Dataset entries
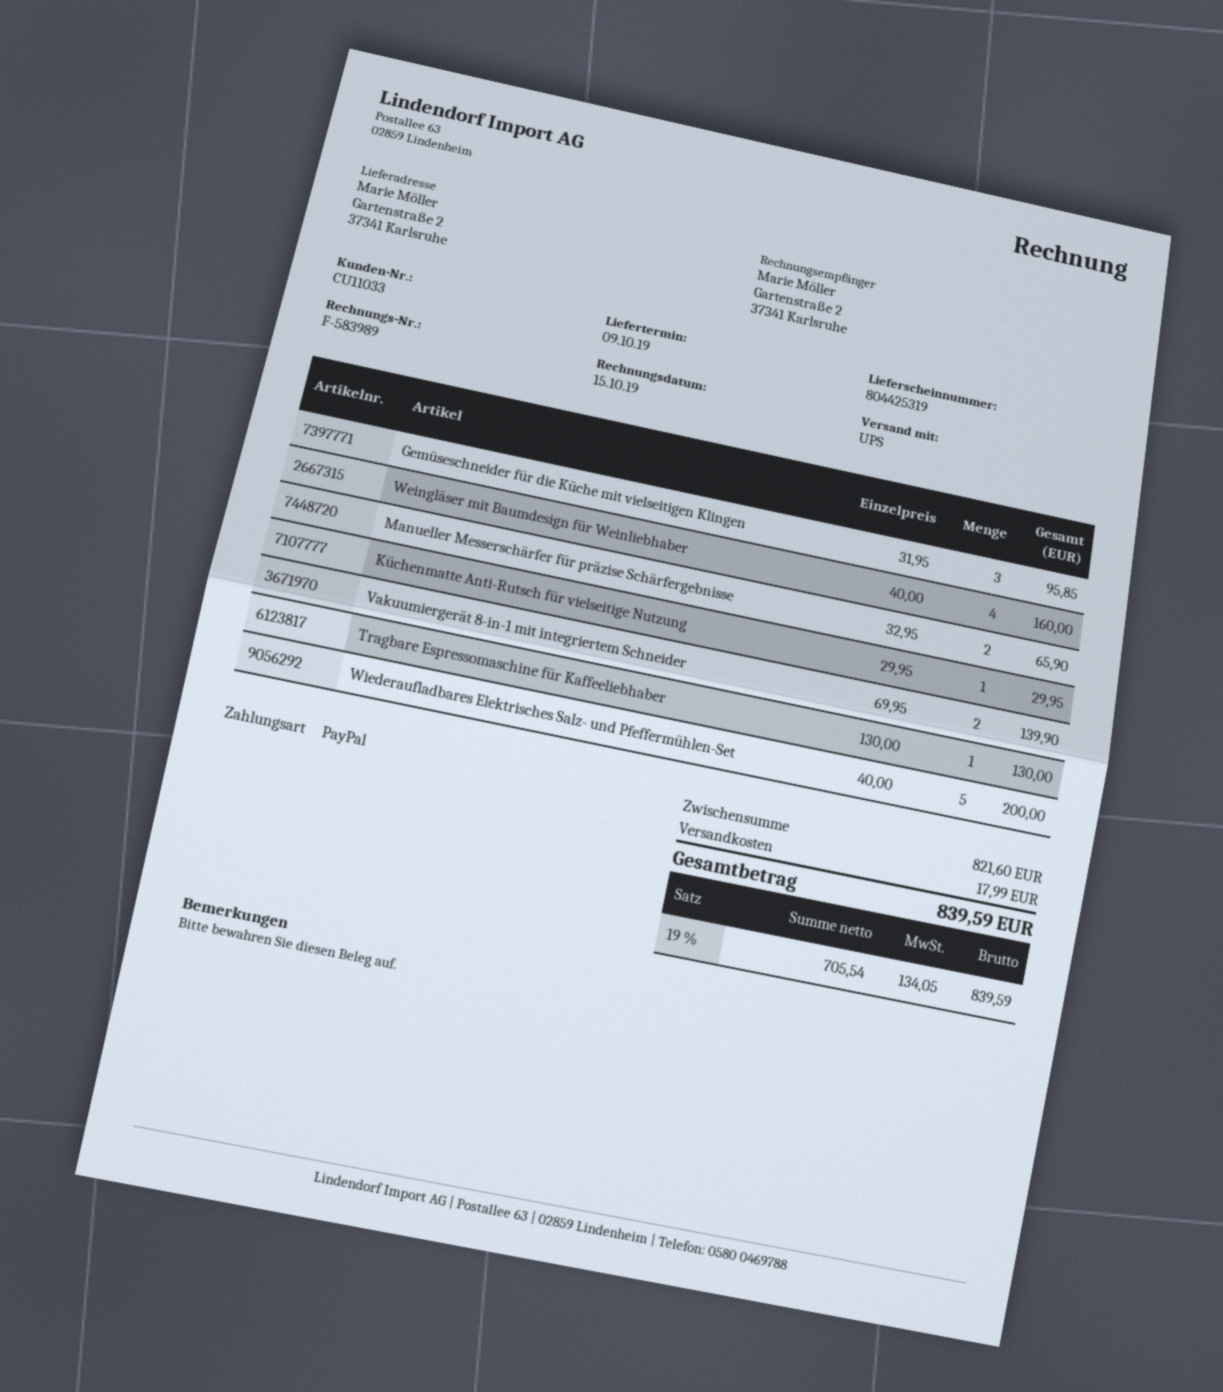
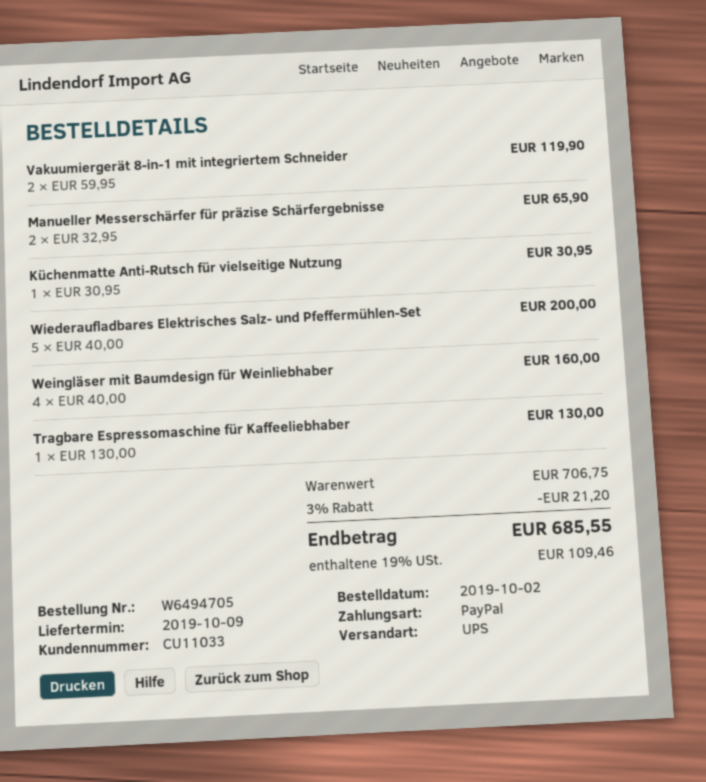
Gemüseschneider für die Küche mit vielseitigen Klingen: 3 x 31.95 = 95.85 -> none
Küchenmatte Anti-Rutsch für vielseitige Nutzung: 1 x 29.95 = 29.95 -> 1 x 30.95 = 30.95
Vakuumiergerät 8-in-1 mit integriertem Schneider: 2 x 69.95 = 139.90 -> 2 x 59.95 = 119.90
subtotal: 821.60 -> 706.75
discount: none -> 3% = 21.20
shipping: 17.99 -> none
tax: 19% = 134.05 -> 19% = 109.46
total: 839.59 -> 685.55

TASK GOAL –
Skip every picture and return the lines above from the top through the one that contains "subtotal: 821.60 -> 706.75".

TASK RESPONSE –
Gemüseschneider für die Küche mit vielseitigen Klingen: 3 x 31.95 = 95.85 -> none
Küchenmatte Anti-Rutsch für vielseitige Nutzung: 1 x 29.95 = 29.95 -> 1 x 30.95 = 30.95
Vakuumiergerät 8-in-1 mit integriertem Schneider: 2 x 69.95 = 139.90 -> 2 x 59.95 = 119.90
subtotal: 821.60 -> 706.75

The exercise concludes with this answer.